» **YOUR ASSIGNMENT**:
Find every line below where the word "width" occurs, then give how many you found and nothing else.

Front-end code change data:
=-=-=-=-=

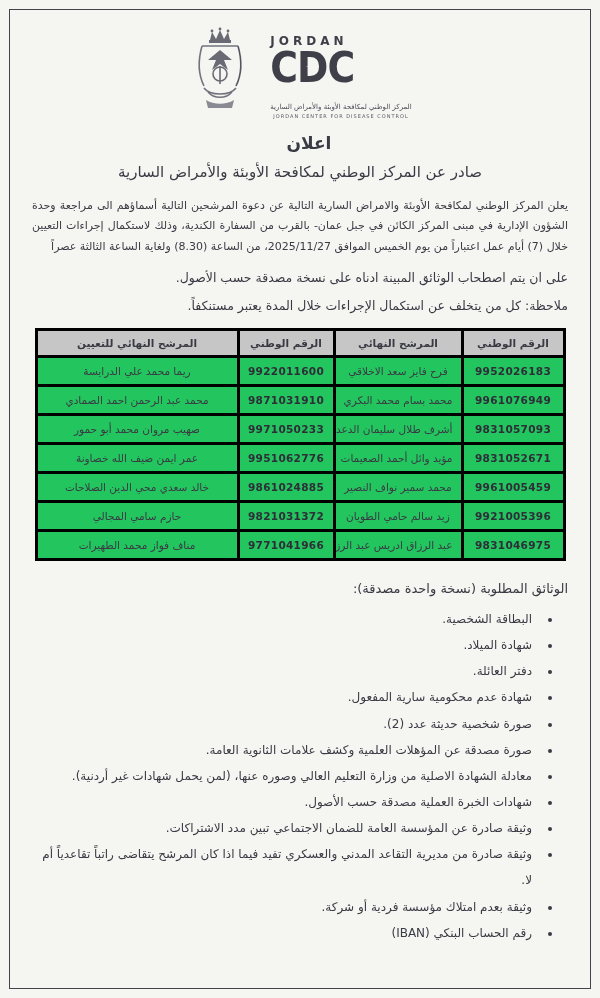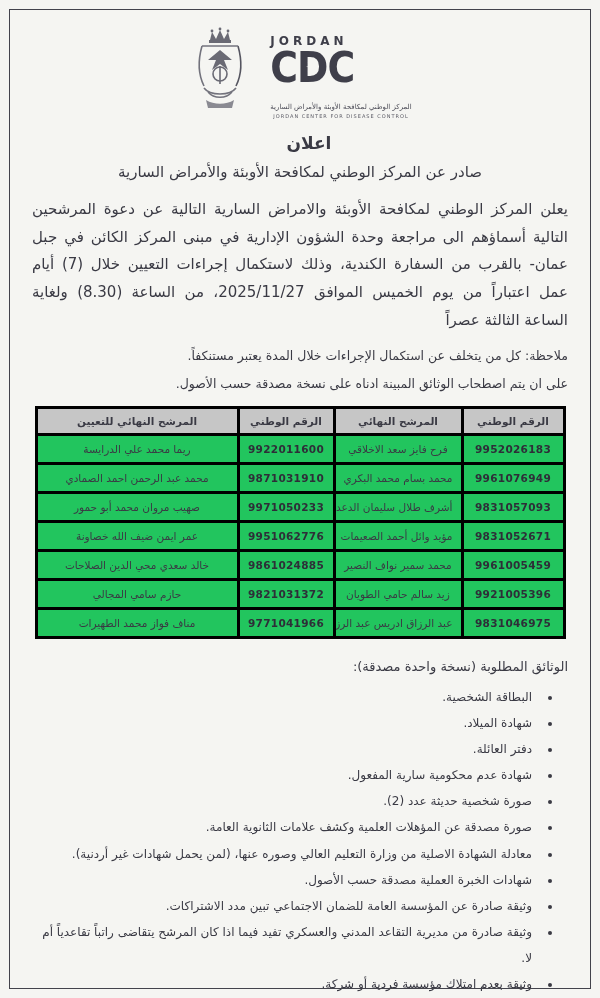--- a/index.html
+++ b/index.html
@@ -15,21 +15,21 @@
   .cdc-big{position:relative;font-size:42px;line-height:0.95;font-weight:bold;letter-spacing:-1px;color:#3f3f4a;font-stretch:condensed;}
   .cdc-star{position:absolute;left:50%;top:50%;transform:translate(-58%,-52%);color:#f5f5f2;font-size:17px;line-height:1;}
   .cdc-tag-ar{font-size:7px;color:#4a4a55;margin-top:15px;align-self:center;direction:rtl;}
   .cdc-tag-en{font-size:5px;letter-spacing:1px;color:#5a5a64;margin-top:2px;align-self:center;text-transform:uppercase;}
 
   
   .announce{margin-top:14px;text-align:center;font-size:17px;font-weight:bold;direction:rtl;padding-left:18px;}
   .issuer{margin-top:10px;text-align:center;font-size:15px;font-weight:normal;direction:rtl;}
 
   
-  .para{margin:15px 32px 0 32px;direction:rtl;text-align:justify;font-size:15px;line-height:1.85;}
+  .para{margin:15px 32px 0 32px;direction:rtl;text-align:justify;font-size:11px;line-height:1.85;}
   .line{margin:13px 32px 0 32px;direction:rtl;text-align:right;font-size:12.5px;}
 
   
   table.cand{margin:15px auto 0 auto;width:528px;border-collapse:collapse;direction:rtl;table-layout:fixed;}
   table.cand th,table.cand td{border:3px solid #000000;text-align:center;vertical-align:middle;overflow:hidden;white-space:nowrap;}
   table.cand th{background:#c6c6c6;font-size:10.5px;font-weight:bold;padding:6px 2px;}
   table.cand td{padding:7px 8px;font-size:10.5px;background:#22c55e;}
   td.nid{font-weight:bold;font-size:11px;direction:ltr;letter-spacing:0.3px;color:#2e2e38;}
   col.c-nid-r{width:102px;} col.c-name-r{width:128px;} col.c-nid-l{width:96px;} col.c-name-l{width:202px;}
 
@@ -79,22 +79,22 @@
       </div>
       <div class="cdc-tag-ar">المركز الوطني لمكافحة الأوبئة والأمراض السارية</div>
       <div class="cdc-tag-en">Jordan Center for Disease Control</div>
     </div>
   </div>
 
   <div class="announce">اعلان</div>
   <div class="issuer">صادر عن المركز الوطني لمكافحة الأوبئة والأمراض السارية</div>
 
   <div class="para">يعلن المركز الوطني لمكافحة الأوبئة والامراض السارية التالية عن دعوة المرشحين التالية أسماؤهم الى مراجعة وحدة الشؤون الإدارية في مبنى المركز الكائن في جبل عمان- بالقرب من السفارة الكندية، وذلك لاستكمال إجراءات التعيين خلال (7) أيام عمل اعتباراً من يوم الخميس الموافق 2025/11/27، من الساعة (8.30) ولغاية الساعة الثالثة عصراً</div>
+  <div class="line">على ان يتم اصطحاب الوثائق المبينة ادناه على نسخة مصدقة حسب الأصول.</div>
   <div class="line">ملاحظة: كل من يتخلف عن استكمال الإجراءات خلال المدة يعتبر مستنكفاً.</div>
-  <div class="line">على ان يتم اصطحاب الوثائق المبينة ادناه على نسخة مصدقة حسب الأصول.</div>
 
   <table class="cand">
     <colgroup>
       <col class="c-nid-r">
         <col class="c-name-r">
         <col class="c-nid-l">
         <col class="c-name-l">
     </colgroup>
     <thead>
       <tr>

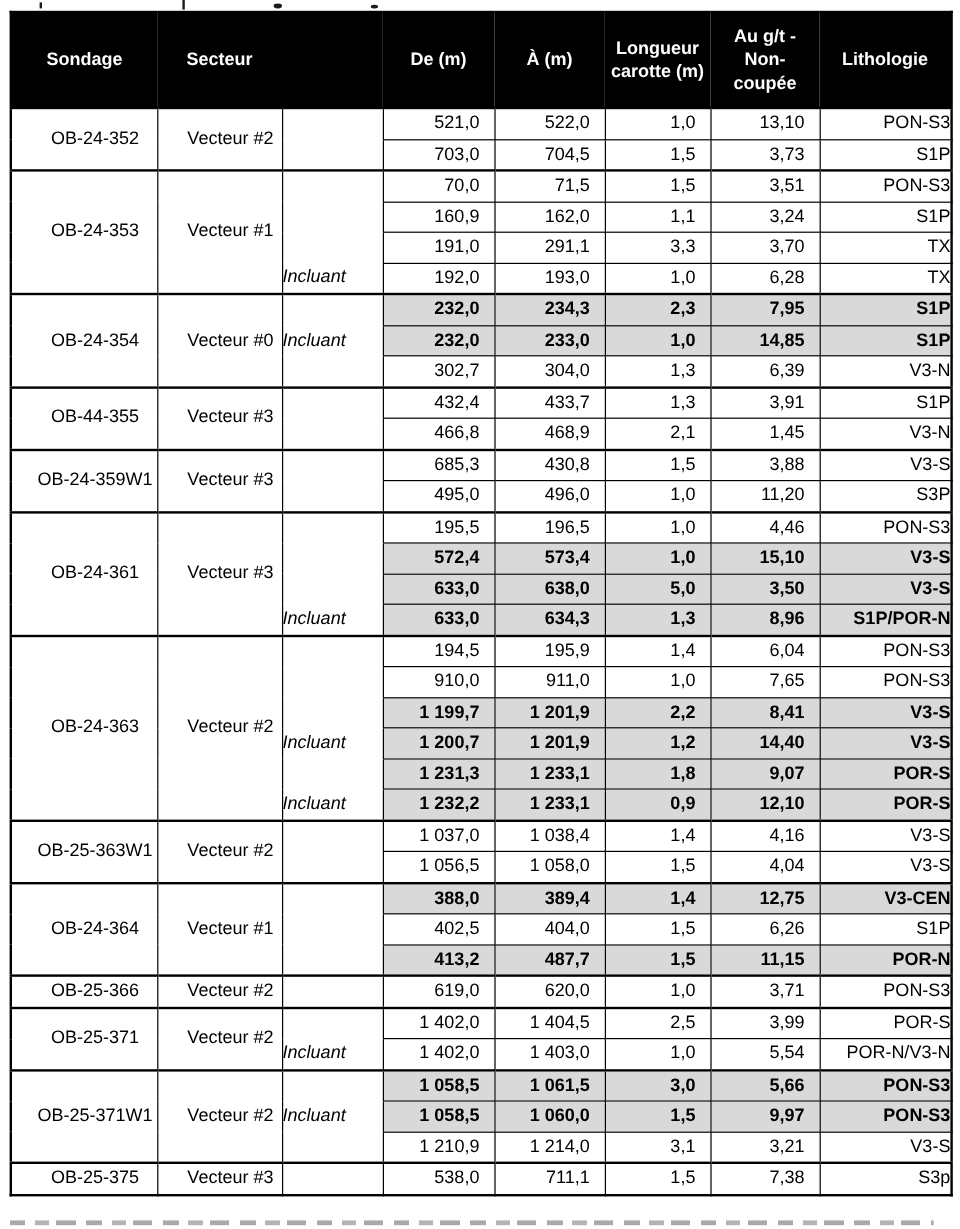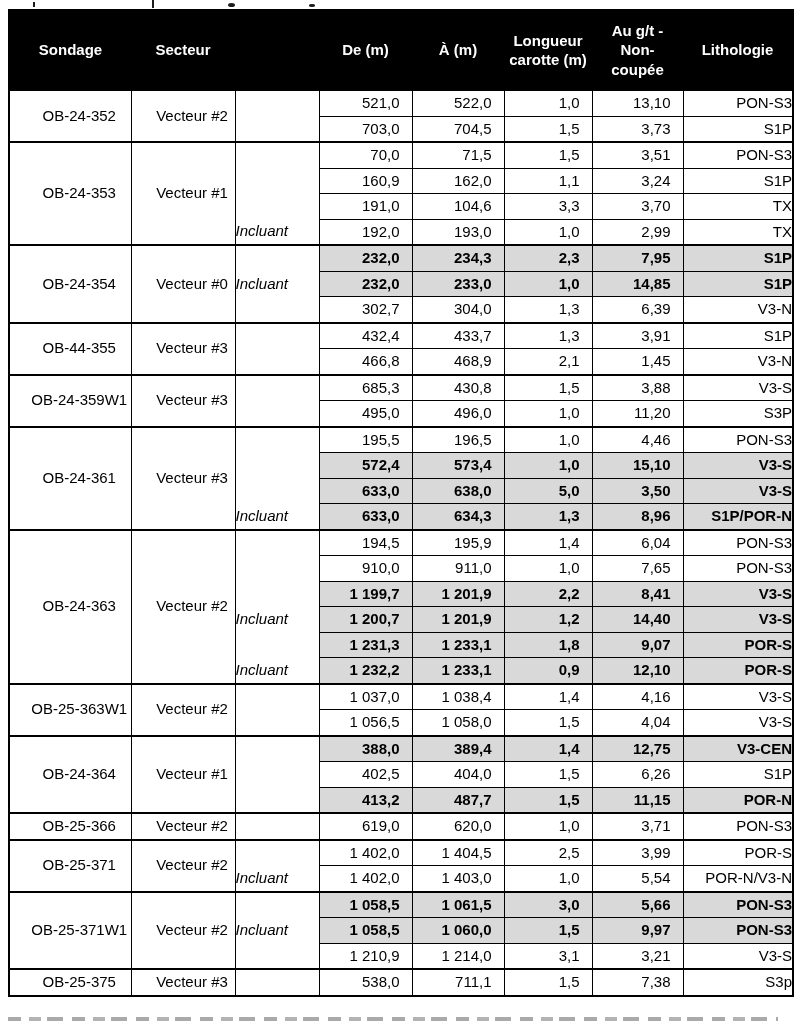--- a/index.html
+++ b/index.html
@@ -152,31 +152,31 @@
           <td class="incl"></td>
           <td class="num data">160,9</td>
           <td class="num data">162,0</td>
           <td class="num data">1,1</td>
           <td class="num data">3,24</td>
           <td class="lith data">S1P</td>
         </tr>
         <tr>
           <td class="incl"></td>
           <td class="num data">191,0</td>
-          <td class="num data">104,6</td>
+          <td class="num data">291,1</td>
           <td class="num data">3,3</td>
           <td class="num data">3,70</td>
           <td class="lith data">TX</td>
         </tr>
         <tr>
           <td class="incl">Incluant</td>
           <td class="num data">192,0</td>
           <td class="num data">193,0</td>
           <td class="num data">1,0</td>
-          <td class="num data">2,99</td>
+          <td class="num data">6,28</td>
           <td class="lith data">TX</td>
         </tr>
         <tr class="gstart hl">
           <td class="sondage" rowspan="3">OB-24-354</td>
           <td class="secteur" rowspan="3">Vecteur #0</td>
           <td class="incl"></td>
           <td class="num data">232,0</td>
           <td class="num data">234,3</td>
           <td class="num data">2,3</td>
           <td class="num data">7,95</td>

=-=-=-=-=

» **ANSWER FOR THIS EXERCISE**:
2